Я поставил пишущую машинку на стол, прежде принадлежавший Диодему. После его смерти Оршвир велел все выбросить и сжечь – одежду, кое-какую мебель и романы – под тем предлогом, что надо освободить место для нового учителя. Диодема сменил Йоханн Люлли. Он местный уроженец. У него одна нога короче другой и красивая жена, которой он сделал троих детей, последний из них еще в пеленках. Люлли не слишком учен, но при этом вовсе не дурак. Раньше он вел учетные книги в мэрии, а теперь вот пишет на доске буквы и цифры и заставляет детишек мямлить и запинаться. Он тоже был в трактире в вечер Ereignies. Среди всех этих людей, смотревших на меня, я заметил его рыжую гриву и широкие квадратные плечи, из-за которых всякий раз кажется, что, надевая свой пиджак, он забыл вынуть оттуда вешалку.
На самом деле стол Диодема мне был не очень-то и нужен, но хотелось оставить себе что-нибудь на память о нем, что-нибудь такое, чего он касался и чем пользовался. Этот стол похож на него самого. Столешница из пары прекрасных ореховых досок, склеенных между собой и навощенных, на четырех простых ножках, без всяких изысков и украшений. Большой ящик закрыт на ключ, но самого ключа у меня нет. Нет и любопытства, чтобы взломать его и проверить, найдется ли там что-нибудь. Когда я слегка встряхиваю стол, оттуда не доносится ни звука. Похоже, там совершенно пусто.
IX
Я сижу лицом к стене в глубине сарая. Передо мной машинка. Очень холодно. Окоченели не только пальцы, но и нос. Я его уже не чувствую.

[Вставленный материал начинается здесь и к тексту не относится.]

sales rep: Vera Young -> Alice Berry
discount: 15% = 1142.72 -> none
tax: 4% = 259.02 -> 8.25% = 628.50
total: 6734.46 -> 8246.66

Подыскивая слова, я упираюсь взглядом в стену и думаю, что не стоило, наверное, ставить стол возле нее. В ней слишком много личного. Она тут слишком бросается в глаза. Напоминает мне о лагере. Там я тоже наткнулся на стену, подобную моей.

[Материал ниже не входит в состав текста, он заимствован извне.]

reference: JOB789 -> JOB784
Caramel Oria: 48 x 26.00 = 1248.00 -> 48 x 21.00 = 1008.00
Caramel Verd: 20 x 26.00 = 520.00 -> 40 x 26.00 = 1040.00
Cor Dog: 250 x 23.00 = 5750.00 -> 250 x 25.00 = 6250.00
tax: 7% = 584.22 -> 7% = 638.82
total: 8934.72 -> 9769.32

Когда нас привезли в лагерь, мы все прошли через B"uxte – коробку. Так охранники называли одно место, крохотную каменную клетушку полтора на полтора метра, в которой нельзя было вытянутся ни стоя, ни лежа.
Они с воплями выгоняли нас из эшелона ударами дубин. Потом надо было добежать до лагеря. Три километра по плохой дороге, под крики, лай, а порой и укусы собак. Тех, кто падал, добивали палками на месте. Мы были обессилены, ничего не ели несколько дней и почти ничего не пили. Наши тела одеревенели. Ноги нас едва держали.
Рядом со мной был Моше Кельмар, оказавшийся в том же вагоне, что и я. В течение шести дней мы с ним говорили, задыхаясь, набитые в большие металлические душегубки, ползшие, как улитки, по равнине, которую мы даже не видели. Наши глотки пересыхали, как солома в августе, а вокруг стонало и плакало невообразимое человеческое месиво. Не хватало ни воздуха, ни места. Тут были старики, девушки, мужчины, женщины. Совсем рядом с нами очутилась молодая мать с месячным ребенком. Очень молодая мать и ее маленький ребенок. Я буду помнить их всю свою жизнь.